◆ WHAT YOU ARE ASKED TO DO ◆
Below are the entries; output exactly the lines from the one containing "Coussin - velours" through the final line, inclusive.

-- DATASET ENTRIES follows --

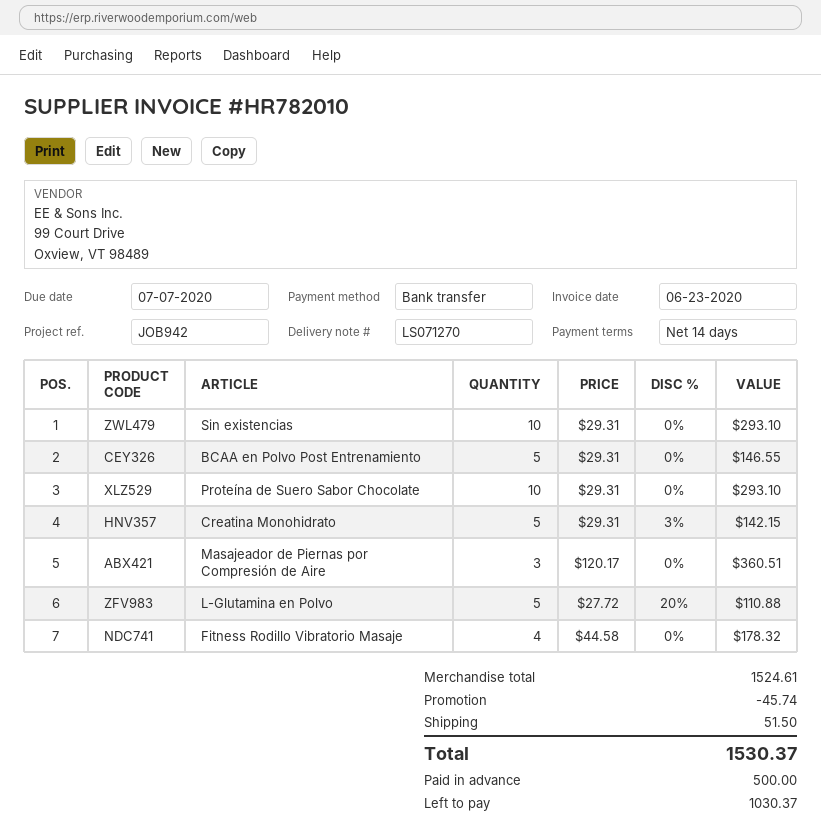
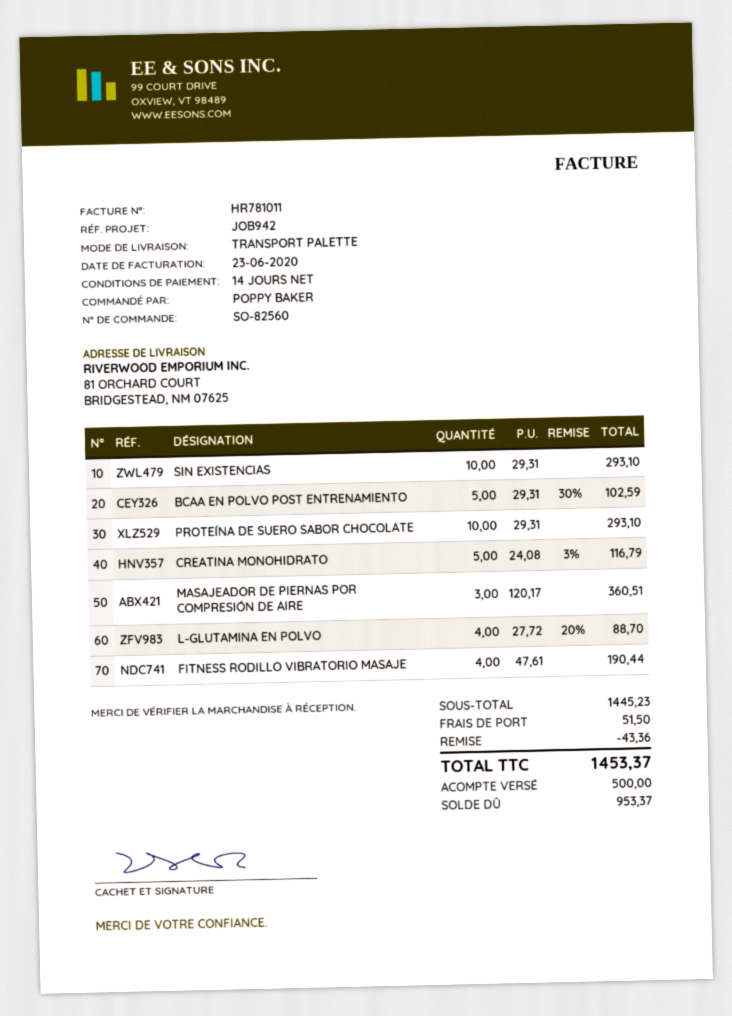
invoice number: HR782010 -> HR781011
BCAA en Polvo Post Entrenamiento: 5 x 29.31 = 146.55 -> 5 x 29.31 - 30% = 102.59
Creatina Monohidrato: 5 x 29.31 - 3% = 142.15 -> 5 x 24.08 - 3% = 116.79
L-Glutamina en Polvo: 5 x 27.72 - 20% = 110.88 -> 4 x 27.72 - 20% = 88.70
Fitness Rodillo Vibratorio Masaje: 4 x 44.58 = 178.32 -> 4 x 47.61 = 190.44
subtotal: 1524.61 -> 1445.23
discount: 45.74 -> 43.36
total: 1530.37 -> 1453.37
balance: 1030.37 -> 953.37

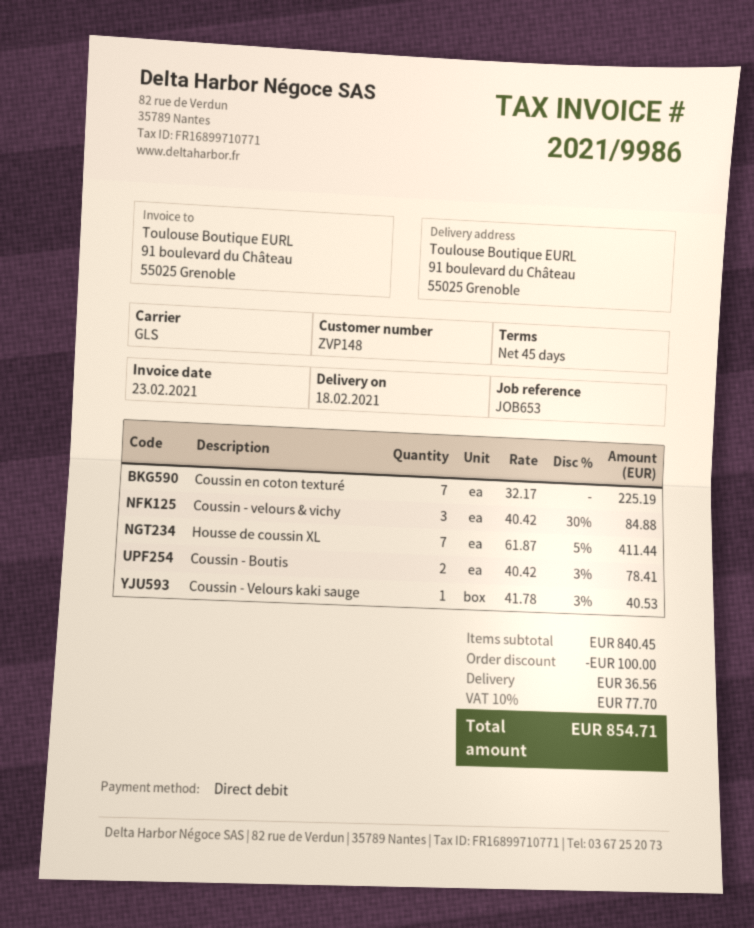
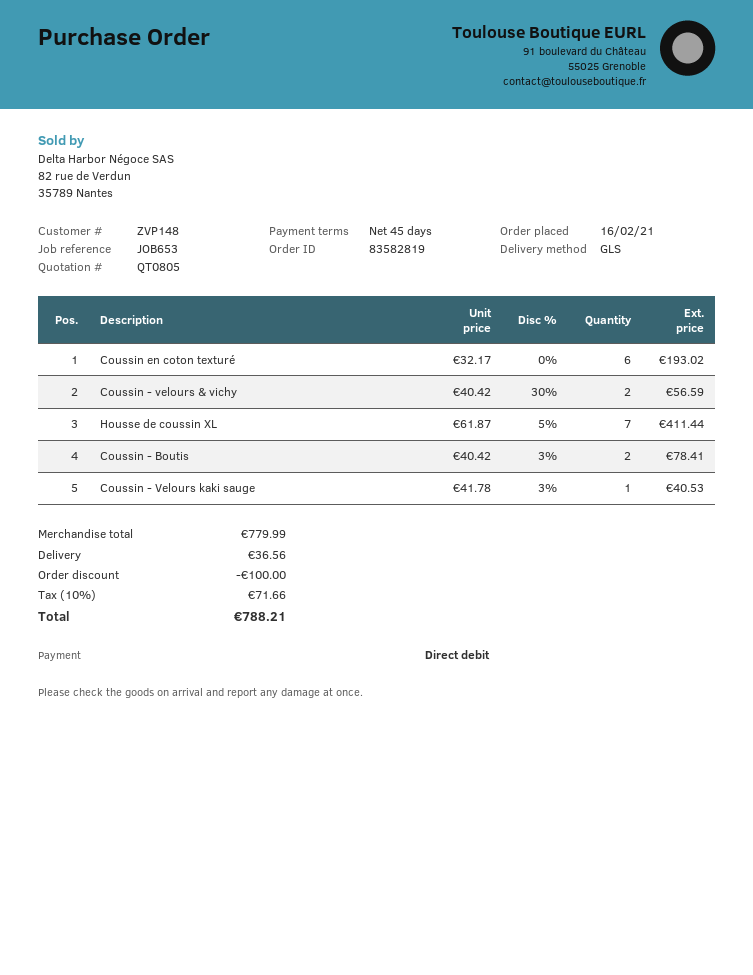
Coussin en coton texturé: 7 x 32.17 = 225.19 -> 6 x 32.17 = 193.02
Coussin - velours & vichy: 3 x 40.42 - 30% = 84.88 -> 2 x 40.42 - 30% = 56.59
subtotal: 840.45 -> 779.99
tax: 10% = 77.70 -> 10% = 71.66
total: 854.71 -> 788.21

-- DATASET ENTRIES concluded --

◆ RESULT OF THE TASK ◆
Coussin - velours & vichy: 3 x 40.42 - 30% = 84.88 -> 2 x 40.42 - 30% = 56.59
subtotal: 840.45 -> 779.99
tax: 10% = 77.70 -> 10% = 71.66
total: 854.71 -> 788.21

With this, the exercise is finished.